In short, this first session of the post-LIBOR world feels doesn’t yet feel like a happier place, but hopefully this is just the canny collective market brain cleverly flattening curves and punishing front-ends in a strategic move aimed at cashing in on the great late-Summer/Autumn Inflation collapse. Right?
And in SOFR swap spreads today the curve was less negative/more positive at all key points, reflecting amongst other things, the lack of USD issuance on this semi-holiday Monday. The 2y is currently +0.5bps at -7.75bps, 5y was +0.125bps at -21.75bps, 10y was +0.25bps at -25.5bps and 30y was +0.375bps at 66.25bps.
BNPP: Pinning hopes on butterfly
Strategists at BNPP took a look at what might hopefully be a quiet and dull few days for USTs (although ISM data today will be closely watched and Fed minutes on Wednesday and NFP on Friday may have other ideas), and managed to come up with a recommendation for the week ahead.
BNPP notes that “Treasuries flattened throughout (last) week (5s30s: -12bp) with the front-end 15bp cheaper after Powell said consecutive rate hikes at future meetings are not off the table and Q1 GDP was revised to the upside to 2%. We believe 5y5y still has a ways to go to converge towards our ‘anchor’ of potential nominal growth (4.1%).”

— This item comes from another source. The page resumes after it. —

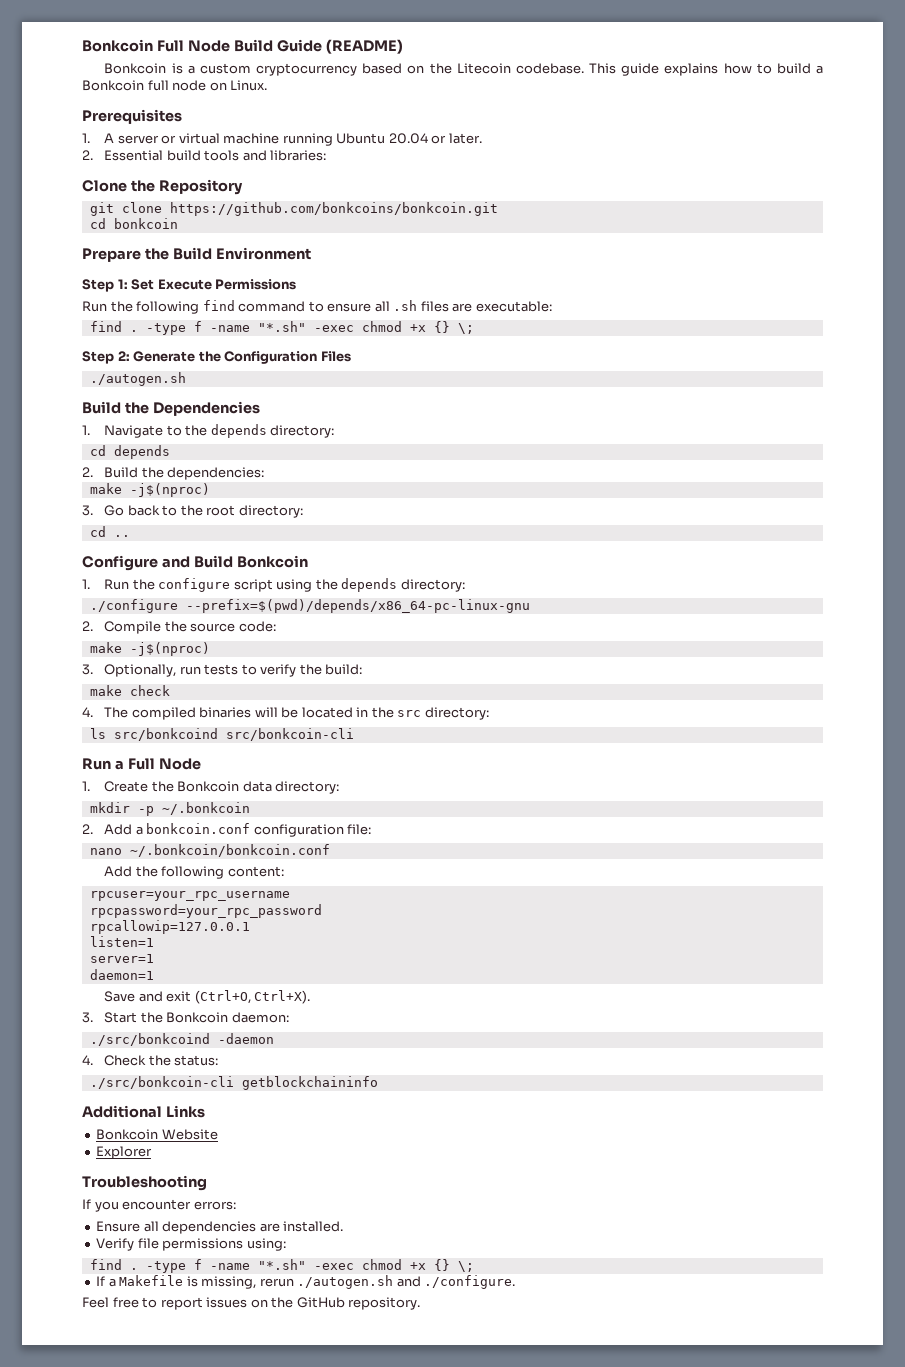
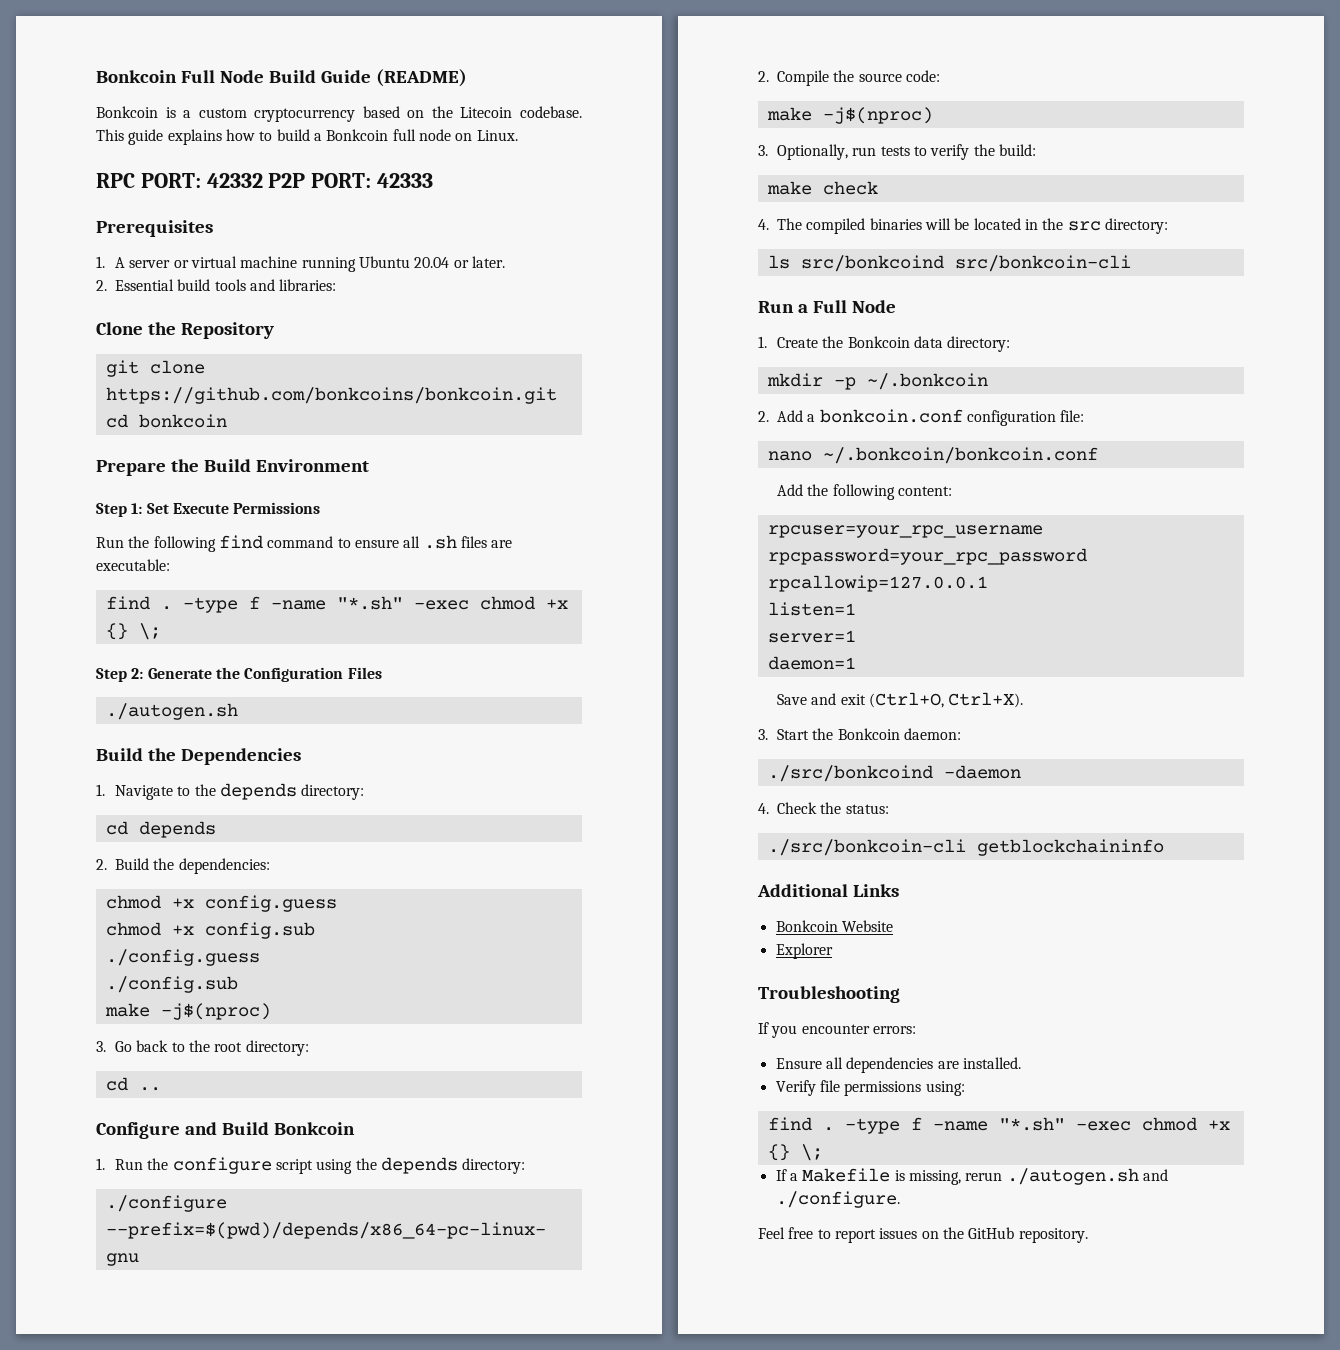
+ RPC PORT: 42332 P2P PORT: 42333
+ chmod +x config.guess
+ chmod +x config.sub
+ ./config.guess
+ ./config.sub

It concludes by saying that “we see potentially more upside left for intermediate and long-end yields due from more balanced (less negative) inflation risks, more supply coming in, and the potential for less appetite from foreign investors as their domestic rates potentially become more attractive. Therefore, we favor a 1y5y5y mid-curve payer butterfly targeting a 50-60bp rise in the forward rate."